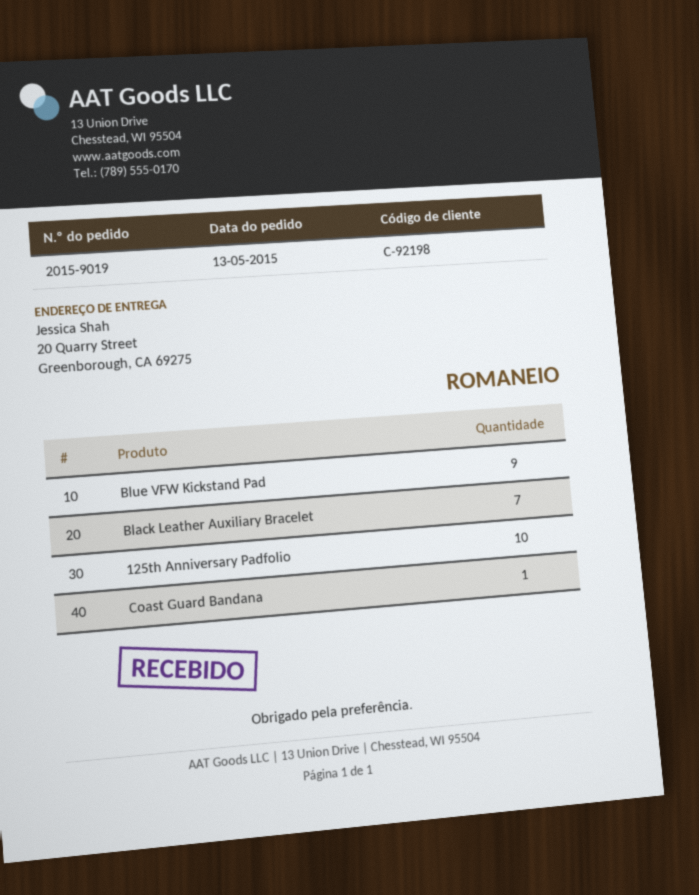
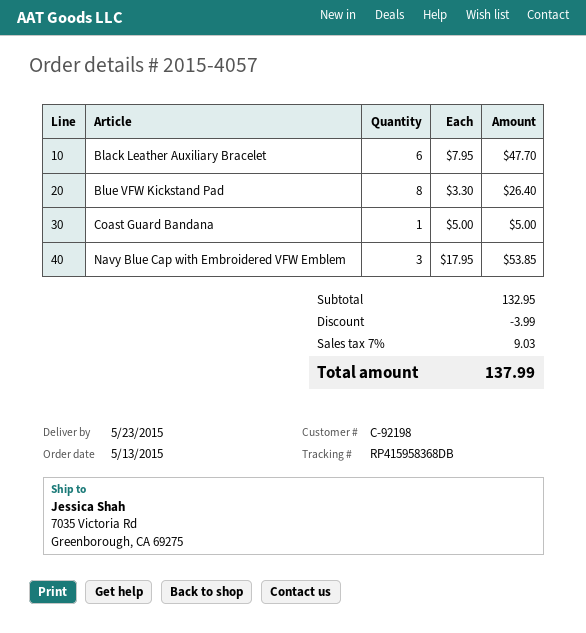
order number: 2015-9019 -> 2015-4057
ship to: 20 Quarry Street, Greenborough, CA 69275 -> 7035 Victoria Rd, Greenborough, CA 69275
Blue VFW Kickstand Pad: 9 -> 8
Black Leather Auxiliary Bracelet: 7 -> 6
125th Anniversary Padfolio: 10 -> none
Navy Blue Cap with Embroidered VFW Emblem: none -> 3

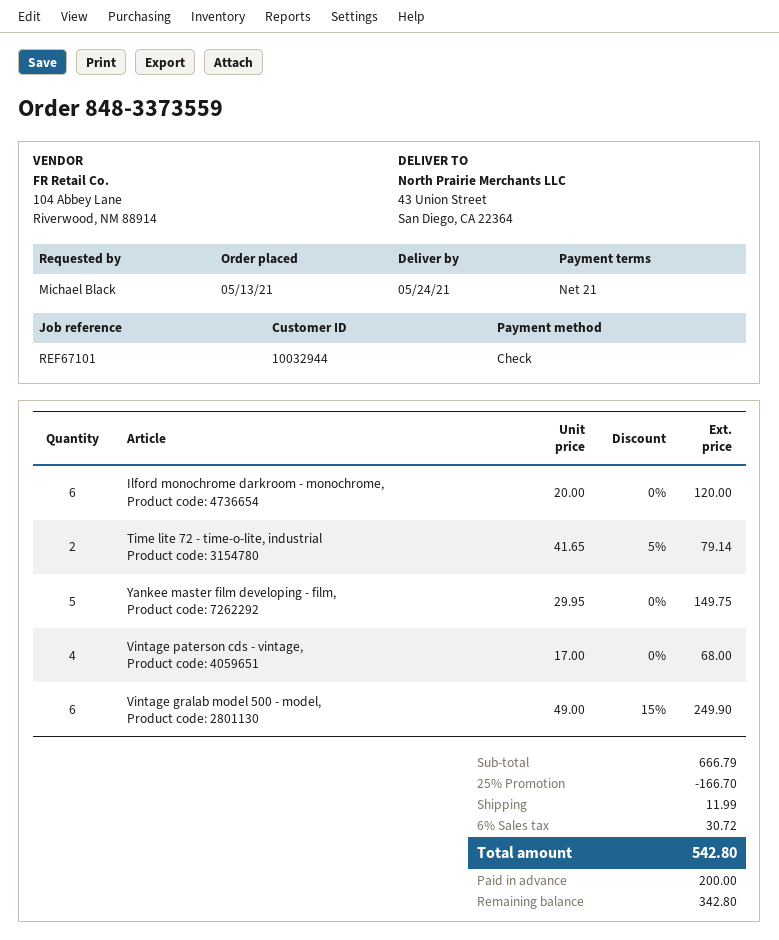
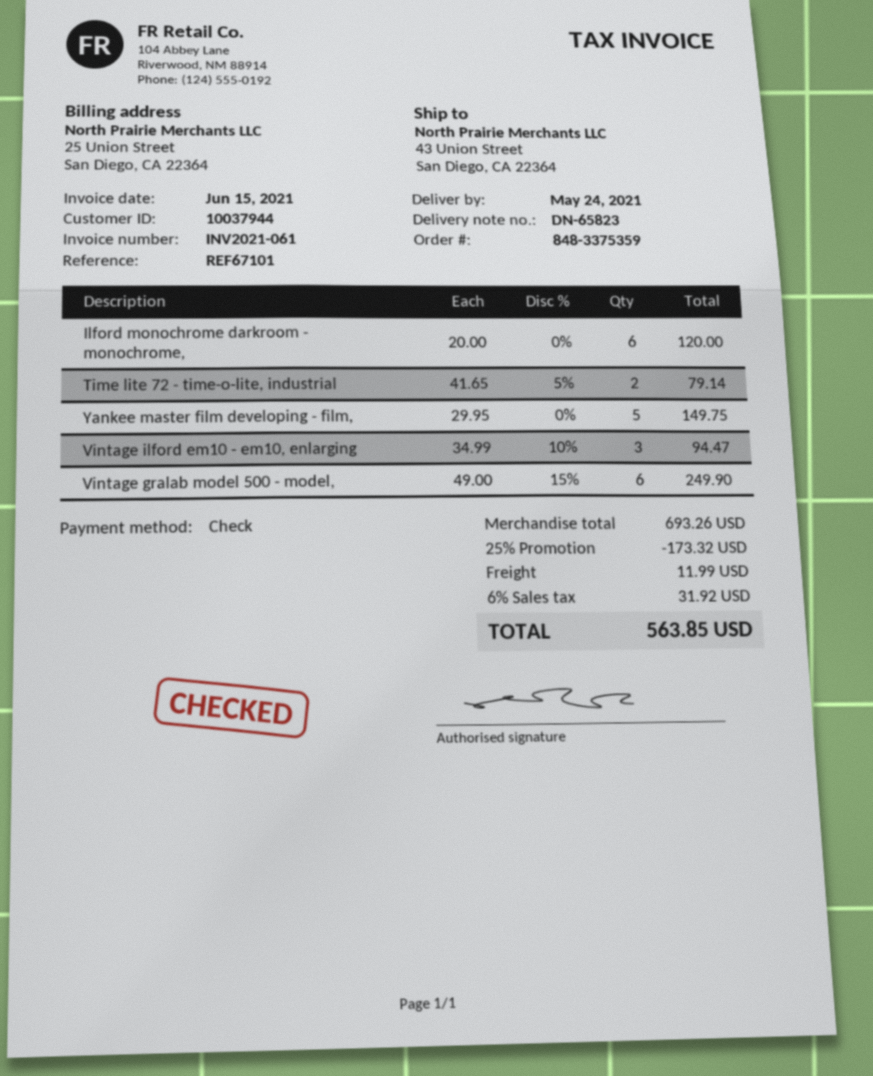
order number: 848-3373559 -> 848-3375359
customer number: 10032944 -> 10037944
Vintage paterson cds - vintage,: 4 x 17.00 = 68.00 -> none
Vintage ilford em10 - em10, enlarging: none -> 3 x 34.99 - 10% = 94.47
subtotal: 666.79 -> 693.26
discount: 25% = 166.70 -> 25% = 173.32
tax: 6% = 30.72 -> 6% = 31.92
total: 542.80 -> 563.85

_ _ _ _ _ _ _

## Exercise instructions
The reply should hold only how many lines in the material include the word "none".

## Reply
4